This obedience will lead to our knowing more
laws and knowing them better, and it will in time become a very
simple matter to distinguish the right care from the wrong, and to
get a living sense of how power increases with the one, and
decreases with the other.
XVIII.
OUR RELATIONS WITH OTHERS
EVERY one will admit that our relations to others should be quiet
and clear, in order to give us freedom for our work. Indeed, to make
these relations quiet and happy is the special work that some of us
have to do. There are laws for health, laws for gaining and keeping
normal nerves, laws for honest, kindly action toward others,--but
the obedience to all these is a dead obedience, and does not lead to
vigorous life, unless accompanied by a hearty love for work and play
with those to whom we stand in natural relations,--both young and
old.
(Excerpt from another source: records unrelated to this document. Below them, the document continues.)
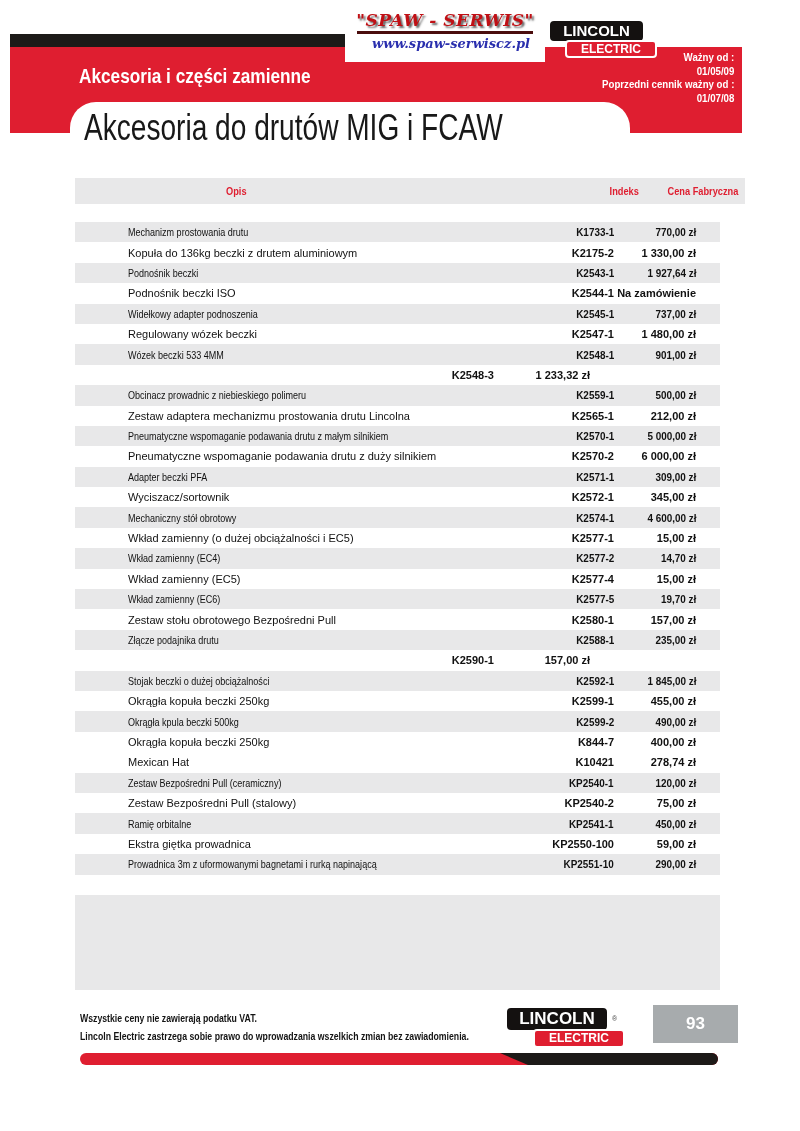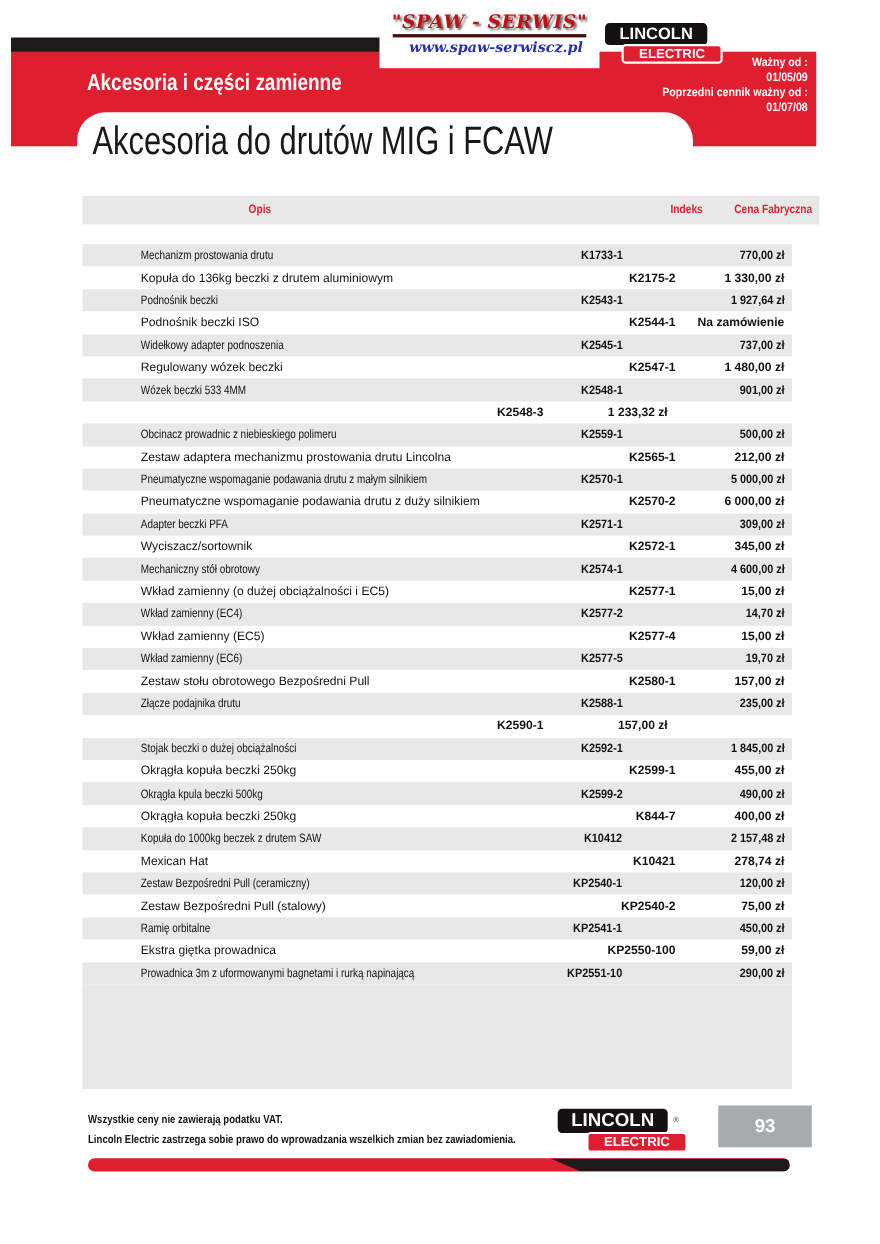"Mechanizm prostowania drutu" .row.stripe { gap: 48px -> none }
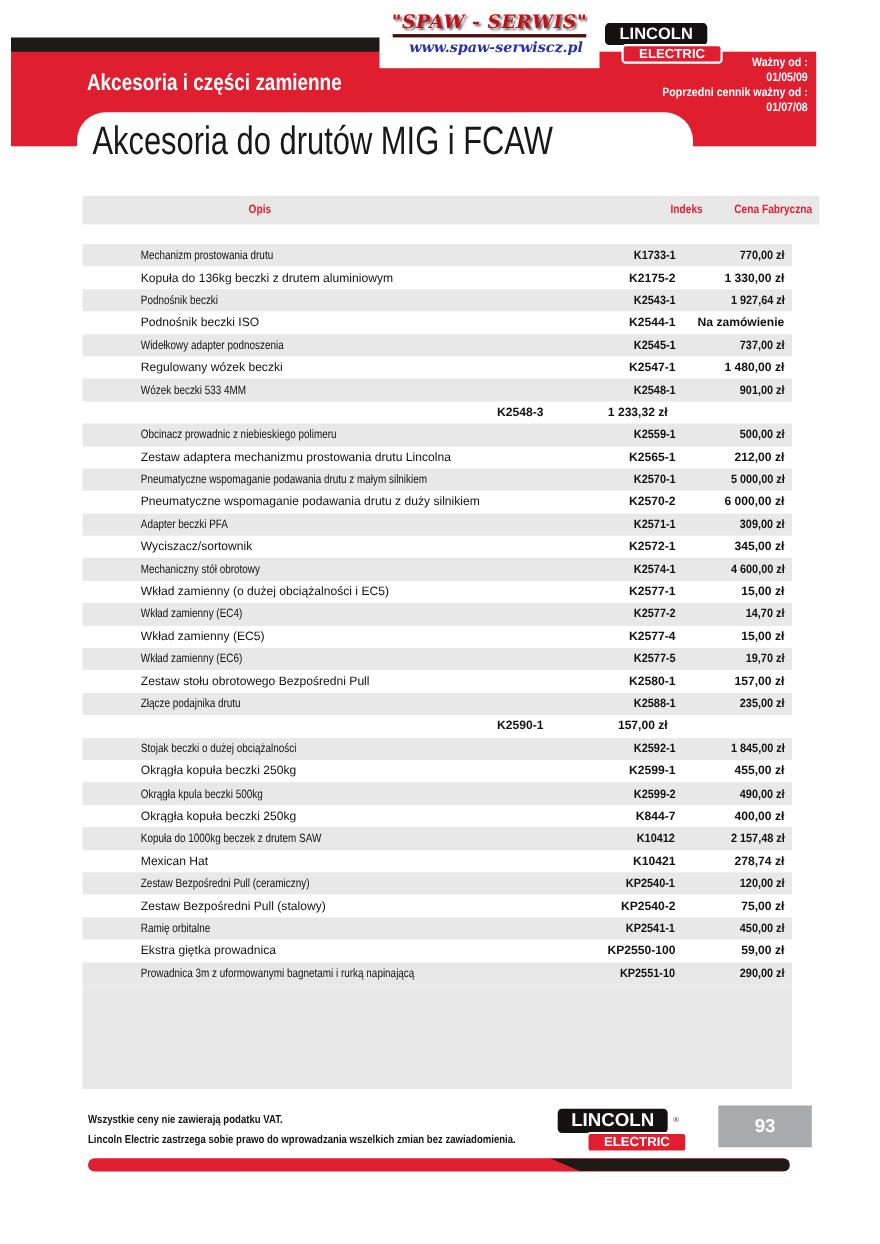"770,00 zł" .cell.price { padding-right: 7px -> 24px }
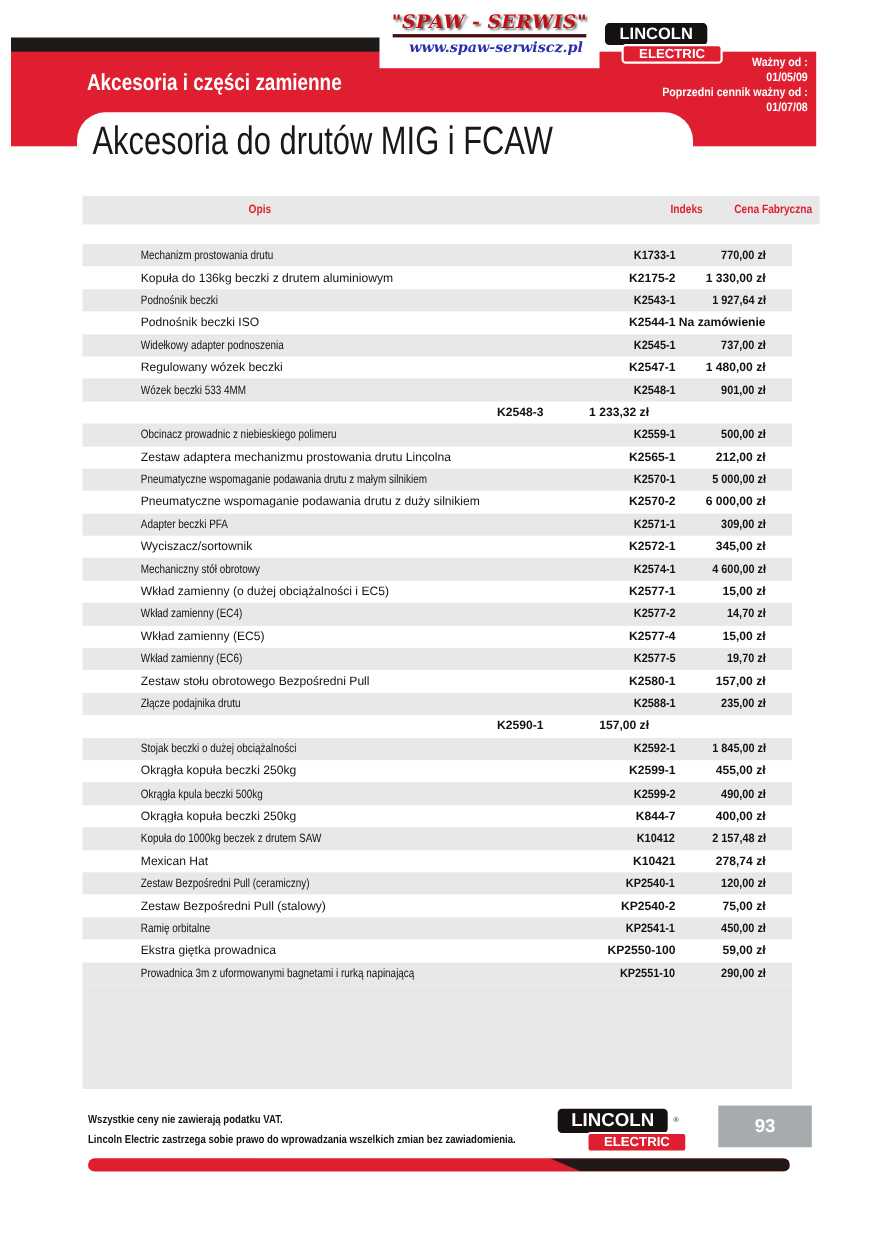"Kopuła do 1000kg beczek z" div.row { html: <div> <div><span>Kopuła do 1000kg beczek z drutem SAW</span></div> <div><span>K10412</span></div> <div><span>2 157,48 zł</span></div> </div> -> none }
It is with life as it is with art, what we do must be done with
love, or it will have no force. Without the living spark of love, we
may have the appearance, but never the spirit, of useful work or
quiet content. Stagnation is not peace, and there can be no life,
and so no living peace, without happy relations with those about us.
The more we realize the practical strength of the law which bids us
love our neighbor as ourselves, and the more we act upon it, the
more quickly we gain the habit of pleasant, patient friendliness,
which sooner or later may beget the same friendliness in return.